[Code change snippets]

____

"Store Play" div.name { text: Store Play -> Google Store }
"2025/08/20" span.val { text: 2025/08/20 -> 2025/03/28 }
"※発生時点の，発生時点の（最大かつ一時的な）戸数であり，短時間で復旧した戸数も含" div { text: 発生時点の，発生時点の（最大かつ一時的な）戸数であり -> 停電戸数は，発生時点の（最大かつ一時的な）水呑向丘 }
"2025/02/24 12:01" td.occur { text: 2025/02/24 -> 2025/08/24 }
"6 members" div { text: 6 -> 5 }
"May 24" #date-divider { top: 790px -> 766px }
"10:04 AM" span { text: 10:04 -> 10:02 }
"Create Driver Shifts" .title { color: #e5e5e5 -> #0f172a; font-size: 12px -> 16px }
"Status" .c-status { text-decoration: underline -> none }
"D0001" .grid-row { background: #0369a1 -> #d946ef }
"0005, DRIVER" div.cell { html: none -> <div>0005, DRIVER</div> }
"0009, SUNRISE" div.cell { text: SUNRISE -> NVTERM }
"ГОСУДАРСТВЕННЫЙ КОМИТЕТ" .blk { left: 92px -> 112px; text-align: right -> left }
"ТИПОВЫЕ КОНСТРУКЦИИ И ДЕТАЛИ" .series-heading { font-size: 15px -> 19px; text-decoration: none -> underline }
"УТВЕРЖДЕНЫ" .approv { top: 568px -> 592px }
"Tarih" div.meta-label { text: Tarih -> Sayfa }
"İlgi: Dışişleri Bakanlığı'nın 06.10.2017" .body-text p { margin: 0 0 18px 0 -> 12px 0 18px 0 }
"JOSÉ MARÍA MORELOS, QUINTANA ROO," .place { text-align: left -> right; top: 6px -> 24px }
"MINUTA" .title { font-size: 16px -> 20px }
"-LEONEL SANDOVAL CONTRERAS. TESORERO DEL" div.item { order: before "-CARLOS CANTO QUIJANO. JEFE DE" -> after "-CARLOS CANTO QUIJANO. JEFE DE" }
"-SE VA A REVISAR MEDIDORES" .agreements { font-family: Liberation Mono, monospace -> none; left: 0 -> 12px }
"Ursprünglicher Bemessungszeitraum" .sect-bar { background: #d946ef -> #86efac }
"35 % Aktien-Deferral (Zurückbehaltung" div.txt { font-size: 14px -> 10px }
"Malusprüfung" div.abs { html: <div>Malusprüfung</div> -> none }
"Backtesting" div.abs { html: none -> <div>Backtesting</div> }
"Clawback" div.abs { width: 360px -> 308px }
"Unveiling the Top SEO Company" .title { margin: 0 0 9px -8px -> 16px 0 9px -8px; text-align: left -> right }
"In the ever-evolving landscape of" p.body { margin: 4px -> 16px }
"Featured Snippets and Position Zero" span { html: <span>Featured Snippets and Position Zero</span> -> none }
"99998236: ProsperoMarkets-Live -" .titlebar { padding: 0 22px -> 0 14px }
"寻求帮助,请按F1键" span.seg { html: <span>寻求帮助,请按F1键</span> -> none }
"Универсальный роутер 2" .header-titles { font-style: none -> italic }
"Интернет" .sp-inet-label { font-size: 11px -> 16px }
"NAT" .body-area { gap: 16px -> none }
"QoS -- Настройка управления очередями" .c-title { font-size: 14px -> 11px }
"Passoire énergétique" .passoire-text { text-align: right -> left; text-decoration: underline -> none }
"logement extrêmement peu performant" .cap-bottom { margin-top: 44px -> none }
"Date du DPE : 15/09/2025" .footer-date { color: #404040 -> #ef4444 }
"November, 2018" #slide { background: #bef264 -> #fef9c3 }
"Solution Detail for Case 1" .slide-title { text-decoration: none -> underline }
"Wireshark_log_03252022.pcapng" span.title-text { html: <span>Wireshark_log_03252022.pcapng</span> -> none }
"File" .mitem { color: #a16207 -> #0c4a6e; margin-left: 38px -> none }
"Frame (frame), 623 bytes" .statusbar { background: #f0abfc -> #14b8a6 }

____

-- Exercise details --
The lines to reproduce run from the one that contains "VA A REVISAR" through the last line above; copy them exactly.

-- Answer section --
"-SE VA A REVISAR MEDIDORES" .agreements { font-family: Liberation Mono, monospace -> none; left: 0 -> 12px }
"Ursprünglicher Bemessungszeitraum" .sect-bar { background: #d946ef -> #86efac }
"35 % Aktien-Deferral (Zurückbehaltung" div.txt { font-size: 14px -> 10px }
"Malusprüfung" div.abs { html: <div>Malusprüfung</div> -> none }
"Backtesting" div.abs { html: none -> <div>Backtesting</div> }
"Clawback" div.abs { width: 360px -> 308px }
"Unveiling the Top SEO Company" .title { margin: 0 0 9px -8px -> 16px 0 9px -8px; text-align: left -> right }
"In the ever-evolving landscape of" p.body { margin: 4px -> 16px }
"Featured Snippets and Position Zero" span { html: <span>Featured Snippets and Position Zero</span> -> none }
"99998236: ProsperoMarkets-Live -" .titlebar { padding: 0 22px -> 0 14px }
"寻求帮助,请按F1键" span.seg { html: <span>寻求帮助,请按F1键</span> -> none }
"Универсальный роутер 2" .header-titles { font-style: none -> italic }
"Интернет" .sp-inet-label { font-size: 11px -> 16px }
"NAT" .body-area { gap: 16px -> none }
"QoS -- Настройка управления очередями" .c-title { font-size: 14px -> 11px }
"Passoire énergétique" .passoire-text { text-align: right -> left; text-decoration: underline -> none }
"logement extrêmement peu performant" .cap-bottom { margin-top: 44px -> none }
"Date du DPE : 15/09/2025" .footer-date { color: #404040 -> #ef4444 }
"November, 2018" #slide { background: #bef264 -> #fef9c3 }
"Solution Detail for Case 1" .slide-title { text-decoration: none -> underline }
"Wireshark_log_03252022.pcapng" span.title-text { html: <span>Wireshark_log_03252022.pcapng</span> -> none }
"File" .mitem { color: #a16207 -> #0c4a6e; margin-left: 38px -> none }
"Frame (frame), 623 bytes" .statusbar { background: #f0abfc -> #14b8a6 }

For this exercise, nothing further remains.